Neues Cocteau-Museum in Südfrankreich eröffnet

Menton (dpa) - Loderndes Flammenmeer oder ein riesiges Herbstblatt im Licht? Den schönsten Blick auf das neue Jean Cocteau-Museum im südfranzösischen Menton an der Côte d'Azur hat man von oben.

Steht man davor, verlieren sich die arabesken Formen, die auf dem Dach des Museums zusammenlaufen. Übrig bleiben wellenförmig gestaltete Betonpfeiler, zwischen denen man von innen einen herrlichen Blick aufs Meer hat. Cocteau hätte die Architektur des 14 Millionen teuren Museums sicherlich gefallen. Sie spiegelt den Stil des Universalkünstlers wider, der als Schriftsteller ebenso tätig war wie als Regisseur und Maler - spielerisch, fließend, exzentrisch.

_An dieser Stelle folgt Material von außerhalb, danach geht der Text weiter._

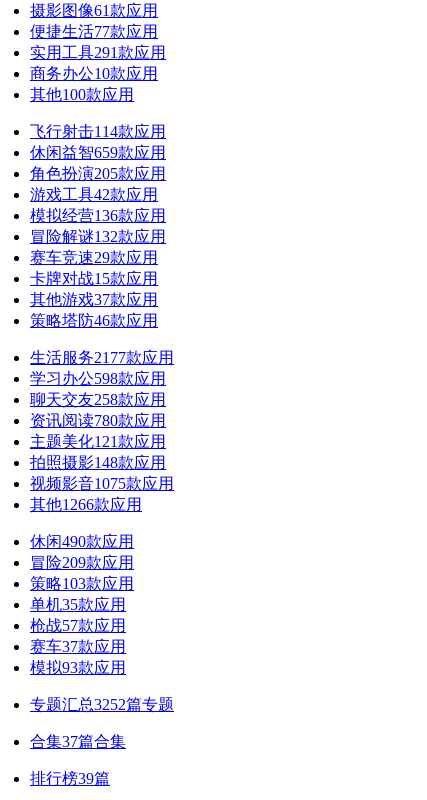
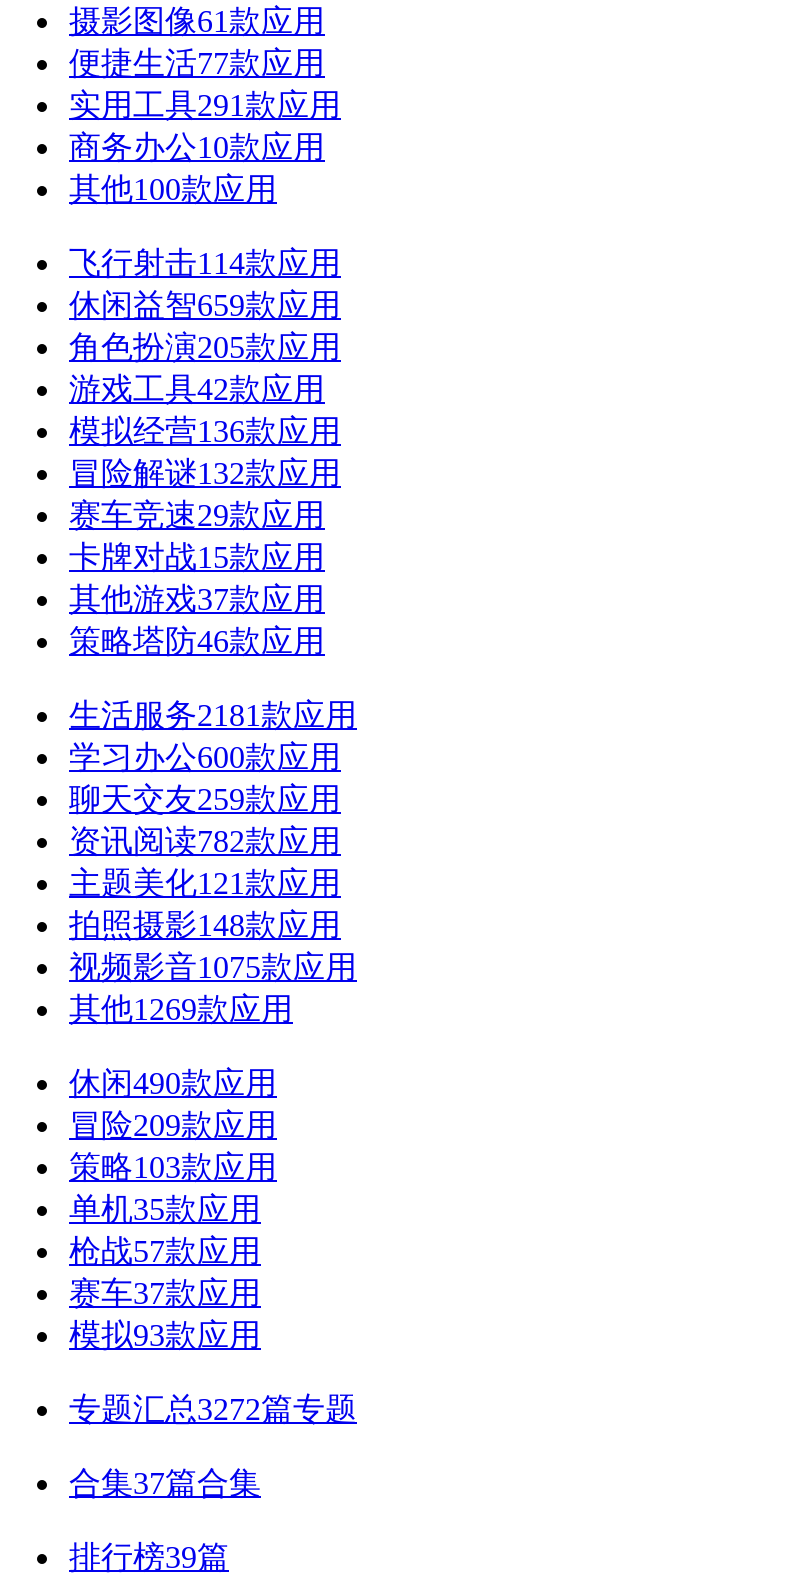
- 生活服务2177款应用
+ 生活服务2181款应用

- 学习办公598款应用
+ 学习办公600款应用

- 聊天交友258款应用
+ 聊天交友259款应用

- 资讯阅读780款应用
+ 资讯阅读782款应用

- 其他1266款应用
+ 其他1269款应用

- 专题汇总3252篇专题
+ 专题汇总3272篇专题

Das neue Museum liegt direkt am Meer, nur wenige Meter von der Bastion entfernt, der kleinen Museumsschwester. Denn bereits drei Jahre nach dem Tod Cocteaus widmete ihm die Stadt in dem Bollwerk aus dem 17. Jahrhundert ein Museum, das vor allem seine Gemälde und Keramiken in Form grotesker Skulpturen zeigt. In dem neuen Museum des französischen Architekten Rudy Ricciotti werden vorwiegend Cocteaus Zeichnungen, Manuskripte, Film- und Theaterarbeiten präsentiert. Cocteau war ein Tausendsassa. Er verband sein literarisches Talent mit seiner Begeisterung für Film, Theater und Kunst.

Menton kann sich rühmen, die größte Cocteau-Sammlung zu besitzen: rund 2 000 Werke in beiden Museen, wovon mehr als die Hälfte von dem steinreichen Uhrenhersteller und Kunstliebhaber Severin Wunderman stammen. Ohne ihn und seine großzügige Schenkung von 1 800 Werken, darunter 990 Arbeiten von Cocteau, wäre das spektakuläre Gebäude nie errichtet worden. Severin konnte die Einweihung des Museums nicht mehr miterleben. Der Cocteau-Fan starb im Juni 2008, nur wenige Monate vor der Grundsteinlegung am 29. Dezember 2008.

Cocteau, 1889 in der Nähe von Paris geboren, entdeckte die Hafenstadt im Jahr 1955 anlässlich eines Musikfestivals. „Es war Liebe auf den ersten Blick“, sagte er selbst. Ein Jahr später nur entwarf er für das Rathaus von Menton exzentrische Wandmalereien. Die Stadt ernannte ihn 1958 zum Ehrenbürger.

Cocteaus Filmerfolge „Die Schöne und das Biest“, „Die schrecklichen Eltern“ und seine Orpheus-Trilogie füllen das neue Museum. Neben Fotografien, Manuskripten und Plakaten zeugen vor allem die Zeichnungen von der vibrierenden Schaffenskraft des Mitbegründers des Surrealismus. Cocteau, der mit Picasso zusammenarbeitete, schuf Kompositionen, die teilweise unter Wirkung von Halluzinogenen entstanden sind: bizarre Gestalten aus nervösen, dynamischen Linien.

Rudy Ricciotti ist für seine modernen und kreativen Entwürfe bekannt. Warum er das Museum im Innern wie ein riesiges Großraumbüro gestaltet hat, das nur durch Schiebewände unterteilt wird, enttäuscht allerdings.